Über Fahrpläne, Druck und meine Idee

Magdalena

Tada… tum tum… große Überraschung…….

auch ich habe mir Gedanken für ein Projekt in Peru gemacht. Uff, es ist raus. 

 

Eigentlich habe ich gerne einen genauen Fahrplan, wann was wie kommt, wann sich was wie anfühlt und was ich dabei zu tun habe. Trotzdem möchte ich mir gerne so viel wie möglich offenhalten, um ja nicht eingeschränkt sein. Klingt irgendwie paradox, aber das beschreibt meine Arbeitsweise ziemlich genau. 
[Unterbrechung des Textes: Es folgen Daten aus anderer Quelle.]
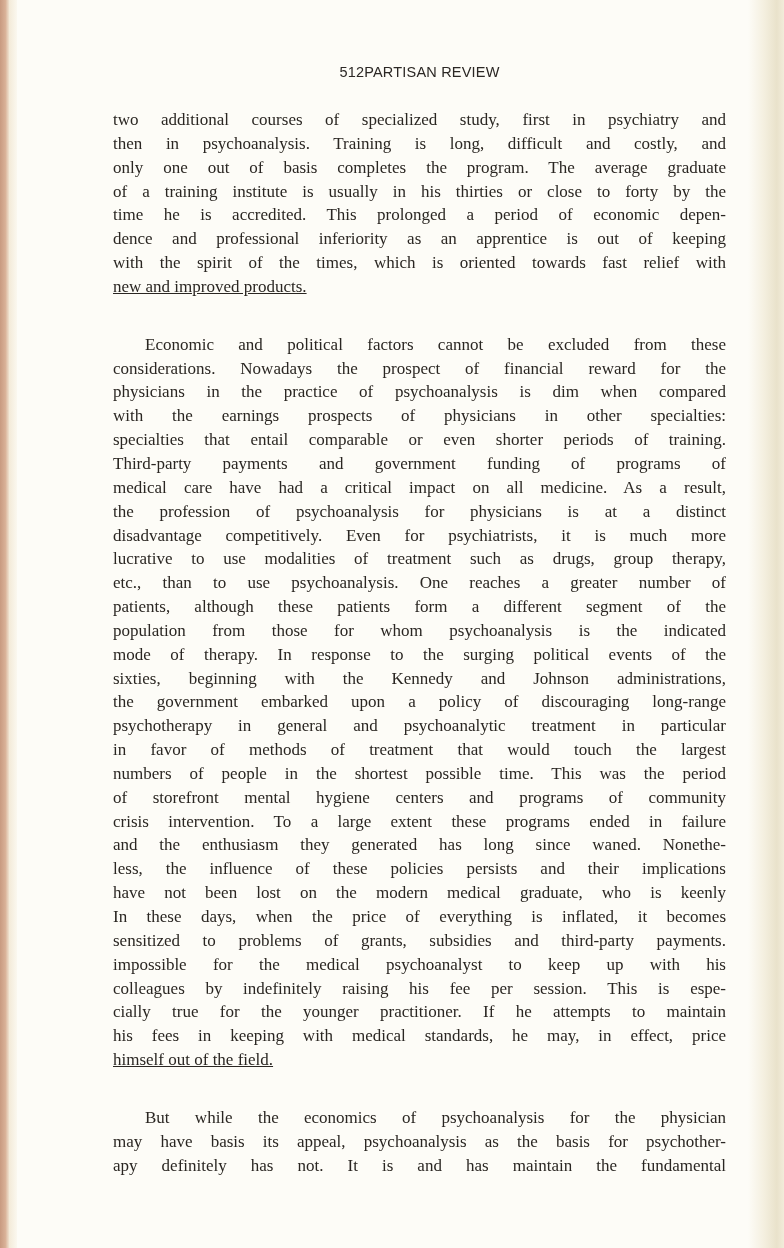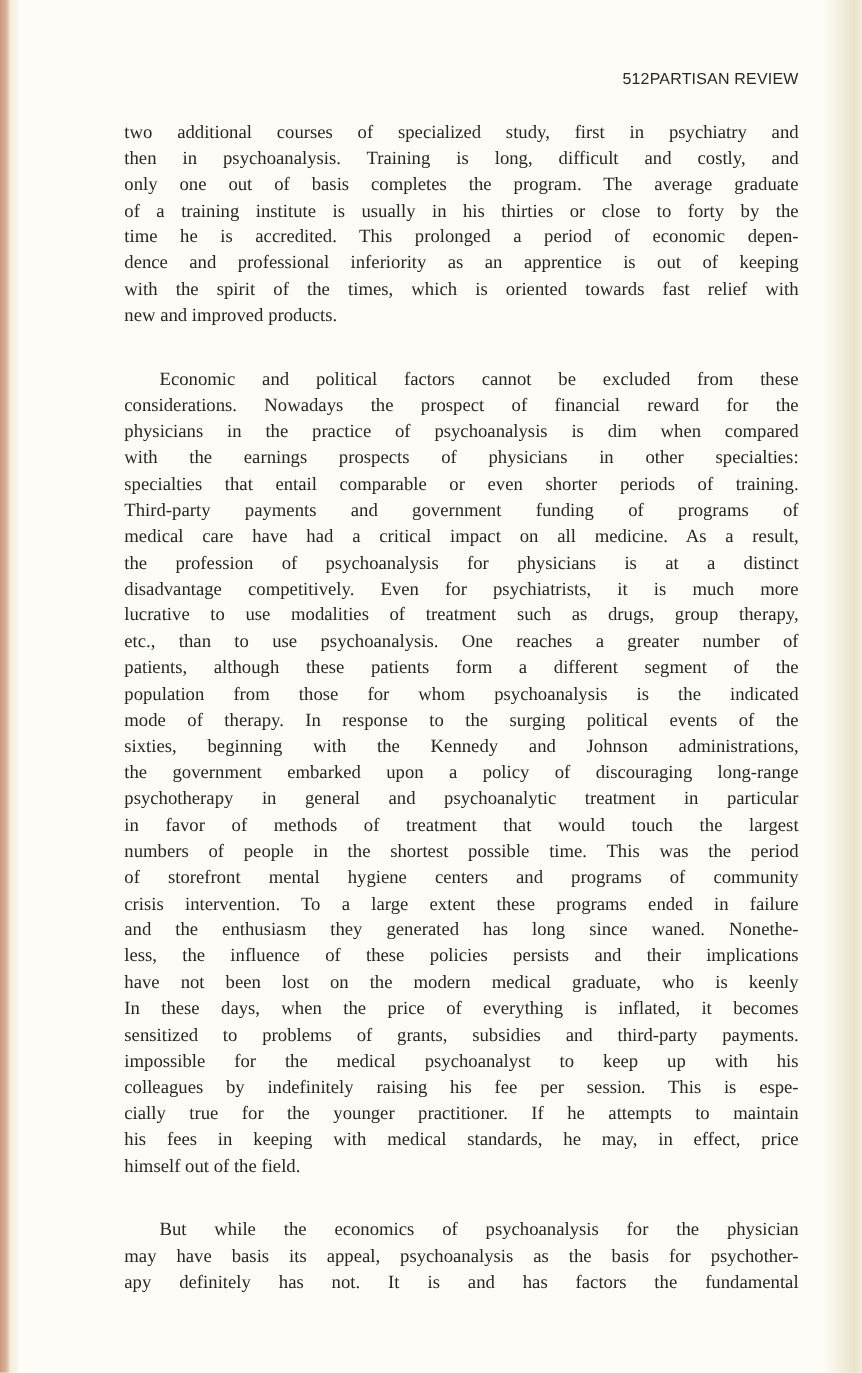--- a/index.html
+++ b/index.html
@@ -24,7 +24,7 @@
   }
   .running-head {
     position: absolute; left: 113px; top: 64px; width: 613px;
-    display: flex; justify-content: flex-end;
+    display: flex; justify-content: center;
     font-family: "Liberation Sans", "DejaVu Sans", sans-serif;
     font-size: 14.5px; letter-spacing: 0.2px; color: #2b2724;
   }

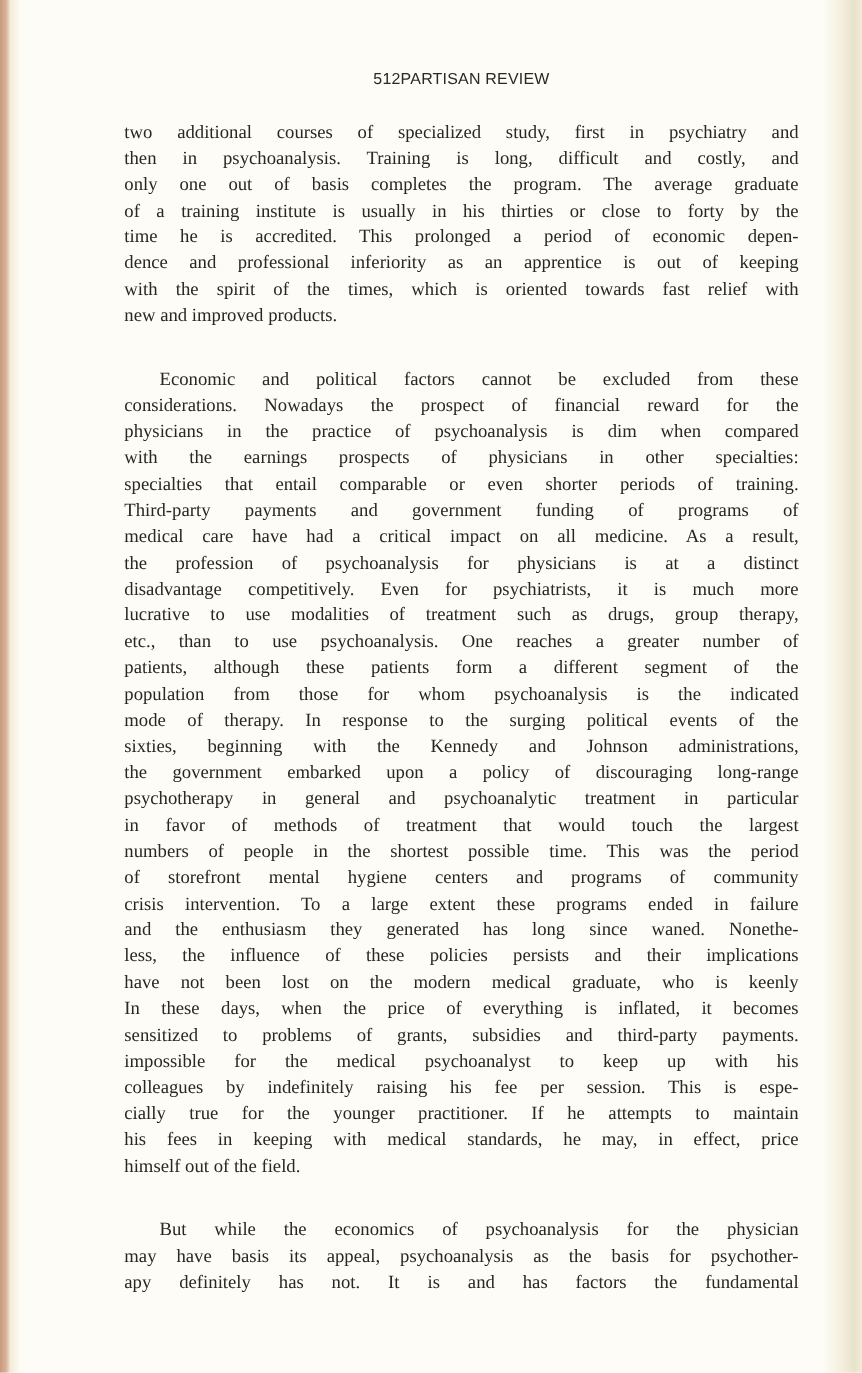--- a/index.html
+++ b/index.html
@@ -37,7 +37,7 @@
     text-align: justify; text-align-last: justify;
     height: 23.85px;
   }
-  .line.last { text-align-last: left; }
+  .line.last { text-align-last: left; text-decoration: underline; }
   .line.indent { padding-left: 32px; margin-top: 34px; }
 </style>
 </head>

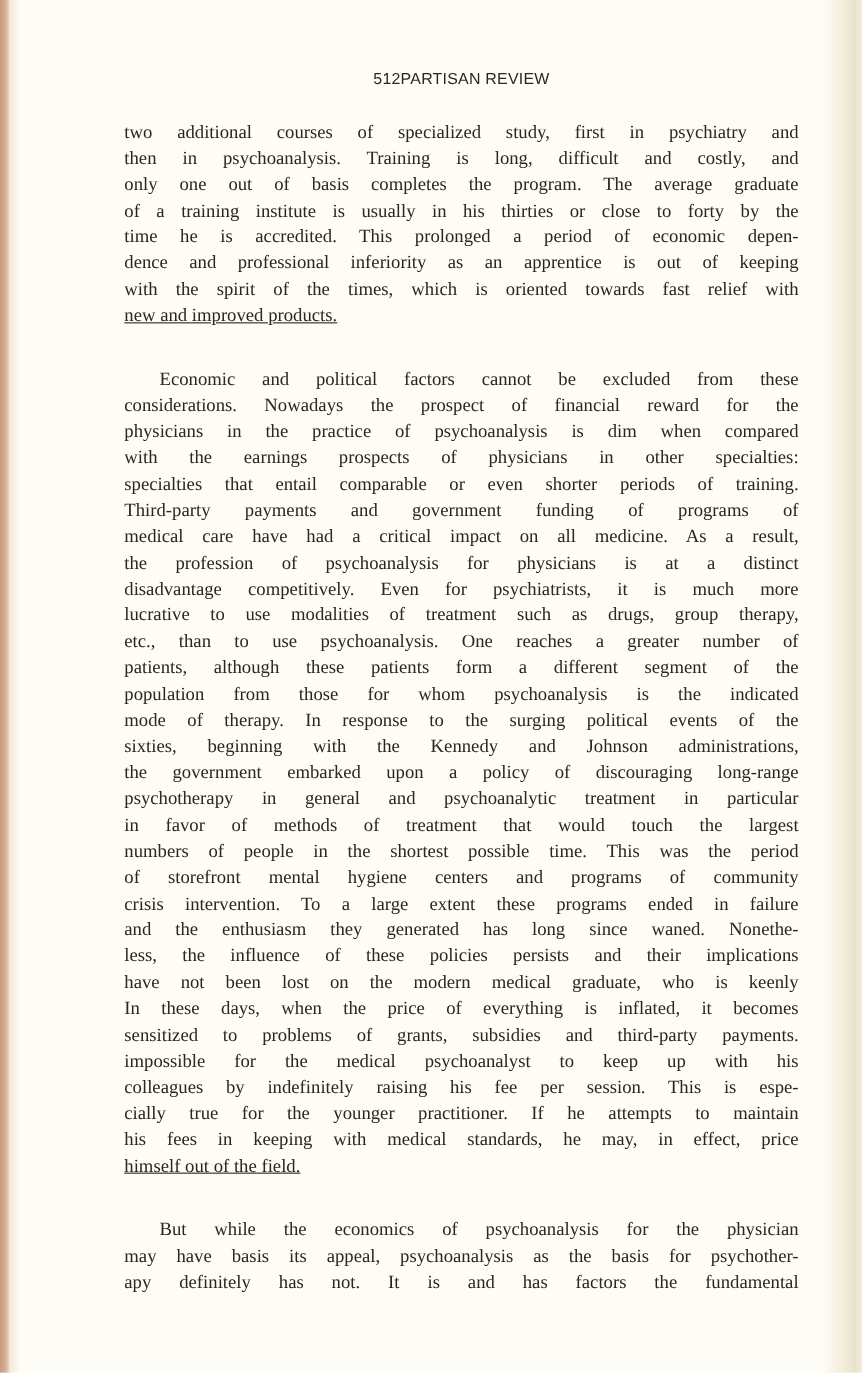--- a/index.html
+++ b/index.html
@@ -97,7 +97,7 @@
 
   <span class="line indent">But while the economics of psychoanalysis for the physician</span>
   <span class="line">may have basis its appeal, psychoanalysis as the basis for psychother-</span>
-  <span class="line">apy definitely has not. It is and has factors the fundamental</span>
+  <span class="line">apy definitely has not. It is and has maintain the fundamental</span>
 </div>
 
 </body></html>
In den letzten Monaten ist es mir (zu meinem Glück) immer besser gelungen, die Projekte laufen zu lassen, einzelne Dinge auf mich zukommen zu lassen und auf verschiedene Gegebenheiten und Entwicklungen ganz entspannt zu reagieren. Was mir zeigt: der ganze Druck um einen Plan und möglichst viel Kontrolle ist oft gar nicht wirklich notwendig. Im Gegenteil: häufig ergibt sich etwas Neues und das scheinbar ganz von allein.

 

(wer jetzt denkt: „wow, sie hat´s voll verstanden, klingt ja alles ganz einfach“, dem sei gesagt: klappt nur manchmal. Oft sitze ich da und denke über diesen Fahrplan nach und der damit einhergehenden Sicherheit, aber sagt´s nicht weiter)

 

So also habe ich mir vorgenommen, mich von allen Eindrücken, die ich auf der Reise so bekommen kann, inspirieren zu lassen. Seien es peruanische Lieder oder Rituale oder oder oder… All das was mir begegnet möchte ich versuchen in Formen und Farben zusammenzubringen, wie in einem Puzzle. Es soll also eine Sammlung an Eindrücken- meinen Eindrücken- entstehen, die stark abstrahiert sind und deren Inhalt man vielleicht sogar erst beim zweiten Hinschauen oder dem Lesen eines dazugehörigen Textes enthüllen kann.

Umsetzen möchte ich diese Bilder in kleinen Gobelins. Das textile Handwerk soll die Besonderheit und die Ernsthaftigkeit der einzelnen Themen unterstreichen und ihnen eine neue Wertigkeit geben. Außerdem soll es dem Betrachter ermöglicht sein, in den Bildern eine eigene Interpretation zu sehen.